**Data for analysis**:
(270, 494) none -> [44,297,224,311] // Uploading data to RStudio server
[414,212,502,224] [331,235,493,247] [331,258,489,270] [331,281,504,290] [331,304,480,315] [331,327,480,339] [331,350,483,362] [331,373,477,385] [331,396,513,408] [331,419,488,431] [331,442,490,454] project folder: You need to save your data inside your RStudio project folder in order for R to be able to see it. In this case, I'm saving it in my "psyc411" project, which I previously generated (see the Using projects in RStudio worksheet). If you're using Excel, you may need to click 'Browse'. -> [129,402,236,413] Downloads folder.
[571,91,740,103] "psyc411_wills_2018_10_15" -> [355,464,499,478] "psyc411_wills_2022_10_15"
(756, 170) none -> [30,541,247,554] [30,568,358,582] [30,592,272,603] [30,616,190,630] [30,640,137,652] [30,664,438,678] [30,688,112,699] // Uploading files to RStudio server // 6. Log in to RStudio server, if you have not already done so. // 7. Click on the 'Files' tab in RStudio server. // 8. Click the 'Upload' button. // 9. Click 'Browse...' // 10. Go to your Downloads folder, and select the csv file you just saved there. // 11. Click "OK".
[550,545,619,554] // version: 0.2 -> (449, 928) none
...
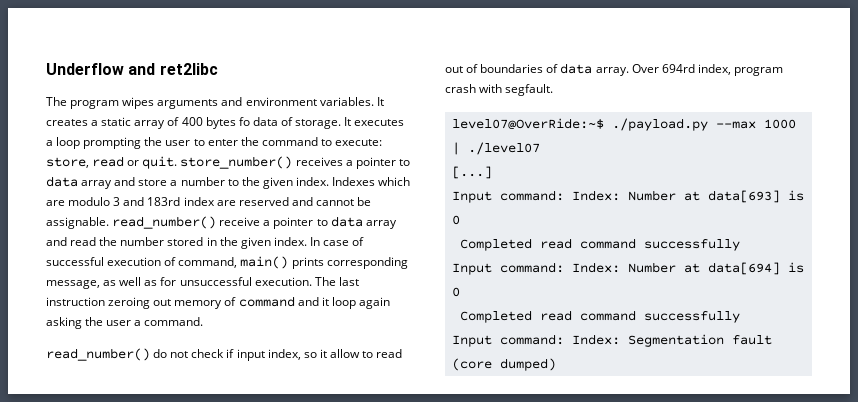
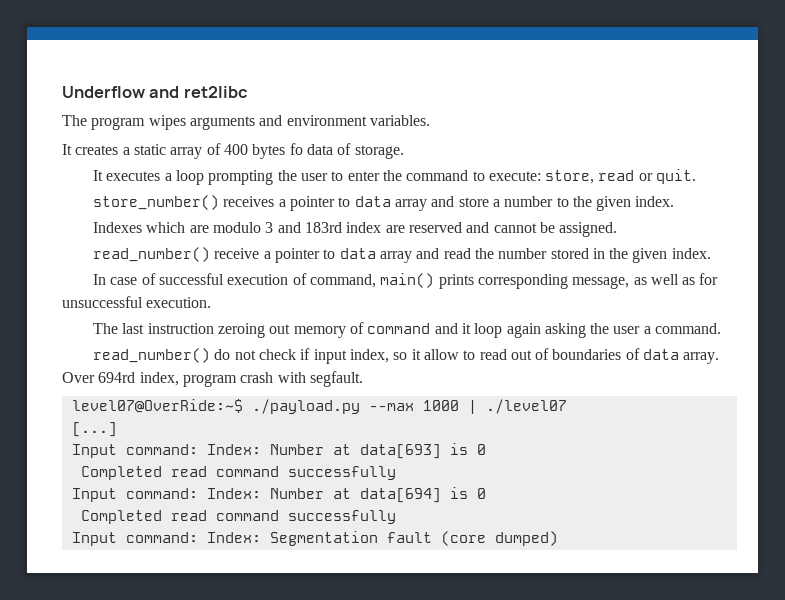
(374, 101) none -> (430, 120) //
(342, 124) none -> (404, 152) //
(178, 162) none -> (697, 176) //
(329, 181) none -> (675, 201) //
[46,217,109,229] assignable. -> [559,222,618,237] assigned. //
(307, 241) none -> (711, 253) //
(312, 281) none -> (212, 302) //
...
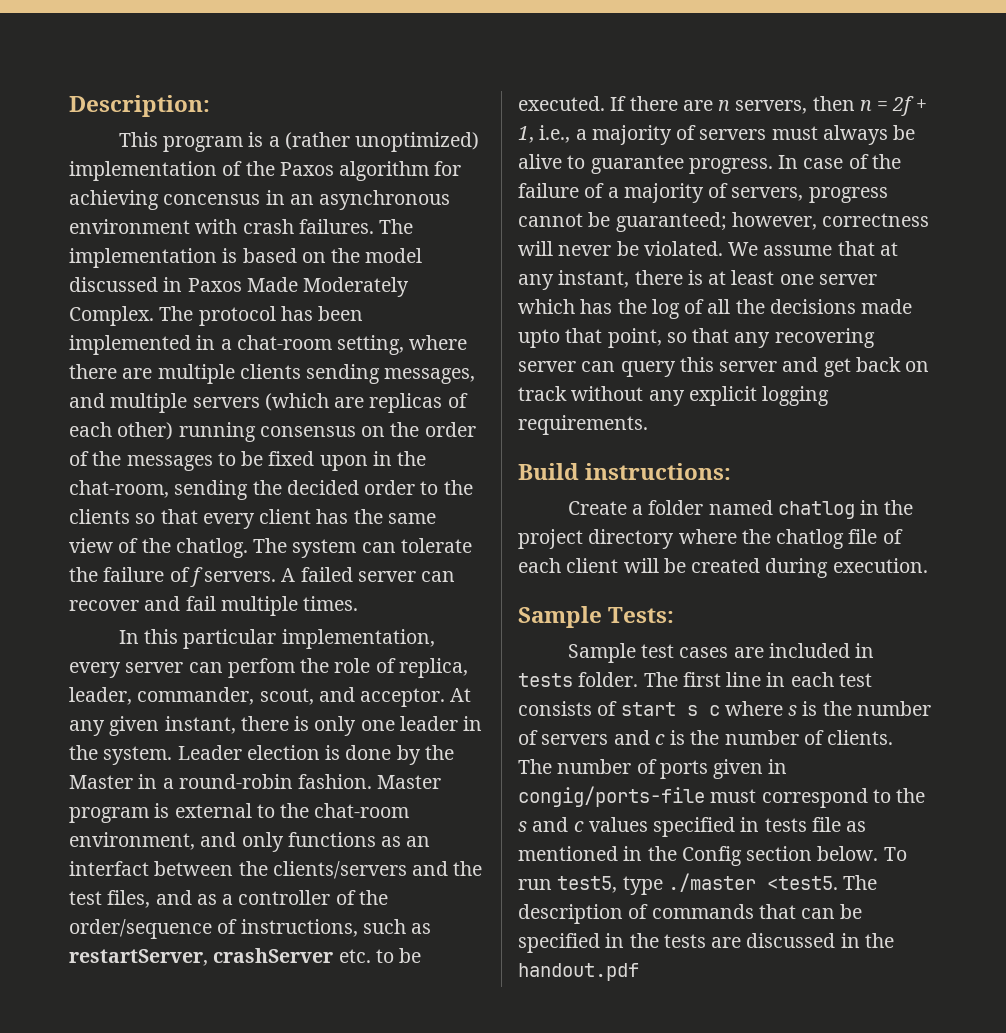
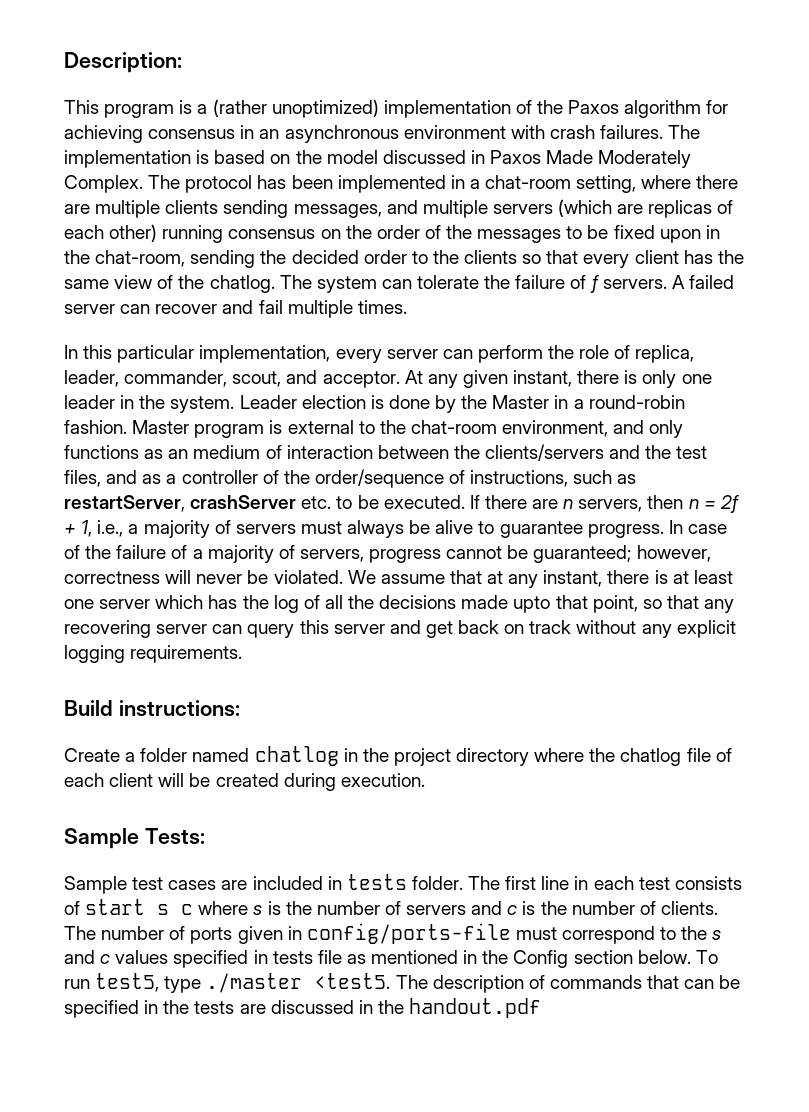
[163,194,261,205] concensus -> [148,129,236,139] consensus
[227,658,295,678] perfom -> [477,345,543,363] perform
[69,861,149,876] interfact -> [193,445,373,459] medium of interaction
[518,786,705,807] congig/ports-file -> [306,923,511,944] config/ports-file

**What you need to do**: Give again, word for word, every line of the listing above from the one with "[227,658,295,678] perfom ->" to the one with "[518,786,705,807] congig/ports-file ->", both inclusive, and nothing beyond them.

**Solution**:
[227,658,295,678] perfom -> [477,345,543,363] perform
[69,861,149,876] interfact -> [193,445,373,459] medium of interaction
[518,786,705,807] congig/ports-file -> [306,923,511,944] config/ports-file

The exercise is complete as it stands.